REPUBLIKA.CO.ID, CONAKRY - Militer Guinea mengeklaim telah mengambil alih kekuasaan pemerintah dan konstitusinya, Ahad (5/9) waktu setempat. Kudeta ini terjadi setelah muncul amendemen konstitusi pada 2020 yang memungkinkan presiden menjabat tiga periode.
Pada Oktober tahun lalu, Conde memenangkan masa jabatan ketiga setelah mengubah konstitusi tersebut. Alhasil, demonstrasi jalanan yang penuh kekerasan pecah. Oposisi mengatakan puluhan orang tewas selama krisis tahun lalu.
Kepala Unit Elite Tentara Mamady Doumbouya mengatakan kemiskinan dan korupsi endemik telah mendorong pasukannya untuk mencopot Presiden Alpha Conde dari jabatannya. "Kami telah membubarkan pemerintah dan institusi," ujar Doumbouya di televisi pemerintah dilatari bendera nasional Guinea dan didampingi delapan tentara bersenjata pada Ahad. "Kita akan menulis ulang konstitusi bersama," ujarnya menambahkan.

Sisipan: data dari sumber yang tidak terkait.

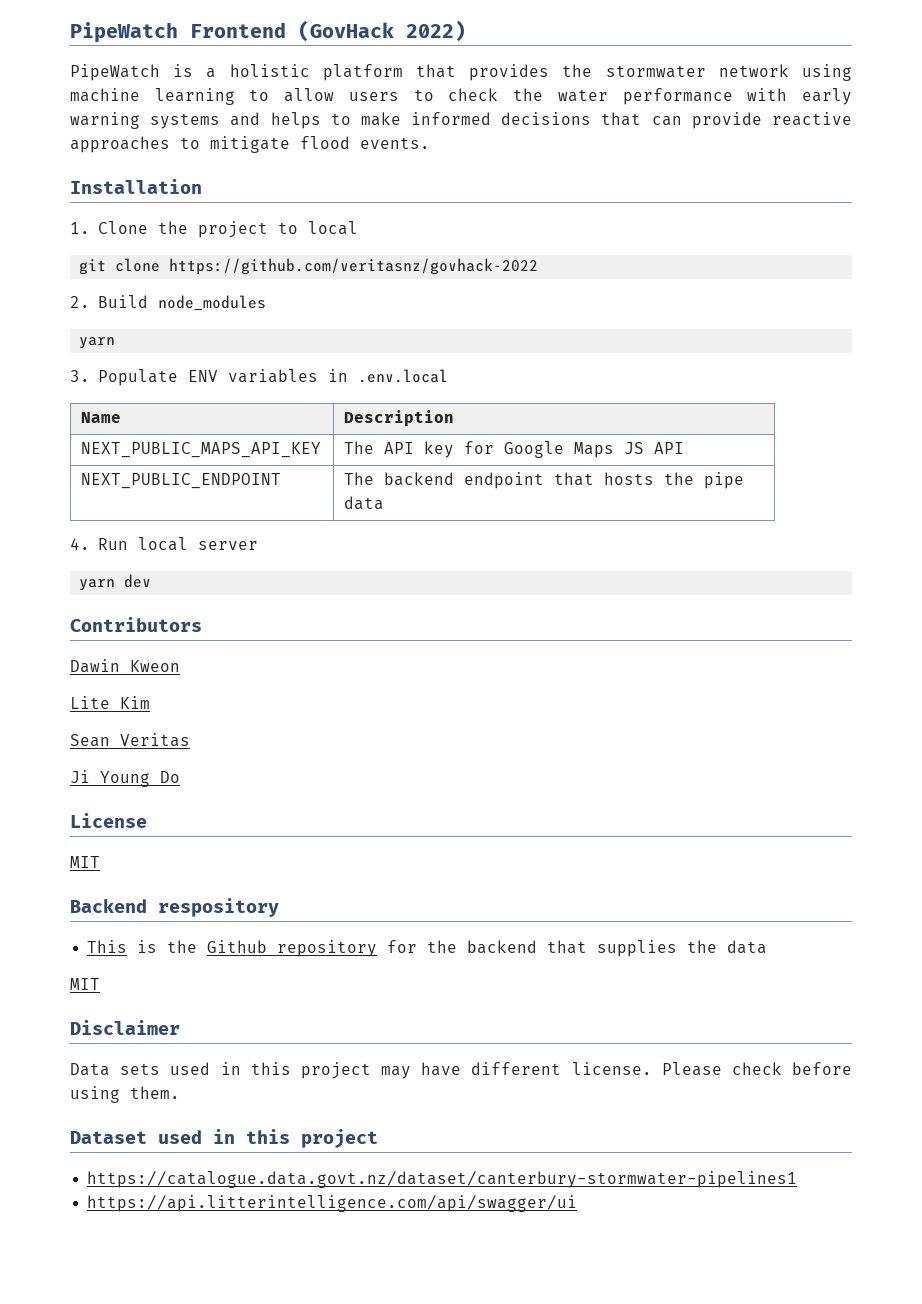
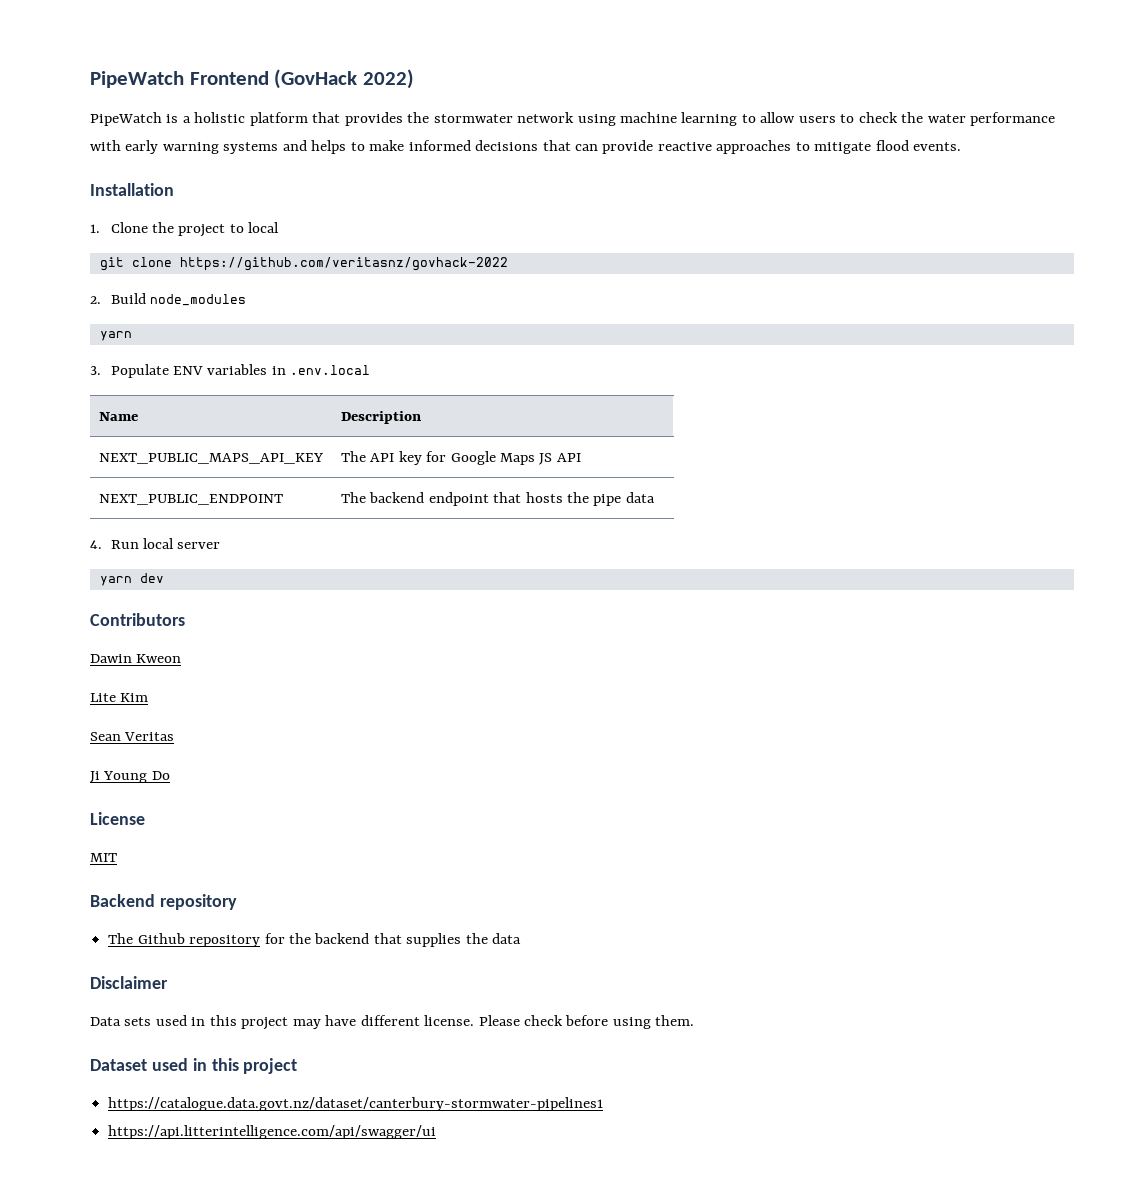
[158,898,279,917] [87,940,198,953] respository // This is the -> [159,894,237,910] [108,933,134,944] repository // The
[70,978,100,990] // MIT -> (522, 938) none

Sebelum pengumuman televisi Doumbouya, tembakan meletus di dekat istana presiden di ibu kota, Conakry, pada Ahad (5/9) pagi waktu setempat. Beberapa jam kemudian, video yang dibagikan di media sosial menunjukkan Conde berada di sebuah ruangan yang dikelilingi oleh pasukan khusus tentara.
Sumber-sumber militer mengatakan presiden dibawa ke sebuah lokasi yang dirahasiakan. Pasukan yang dikomandani oleh Doumbouya juga telah melakukan beberapa penangkapan lainnya. Mereka termasuk pejabat senior pemerintah.
Militer juga mengeklaim bahwa Conde baik-baik saja dan kesejahteraannya dijamin hingga diberikan akses kepada dokternya. Awalnya Kementerian Pertahanan mengeklaim serangan itu telah dihalau oleh pasukan keamanan. Namun ketidakpastian tumbuh ketika tidak ada tanda-tanda Conde di televisi atau radio pemerintah.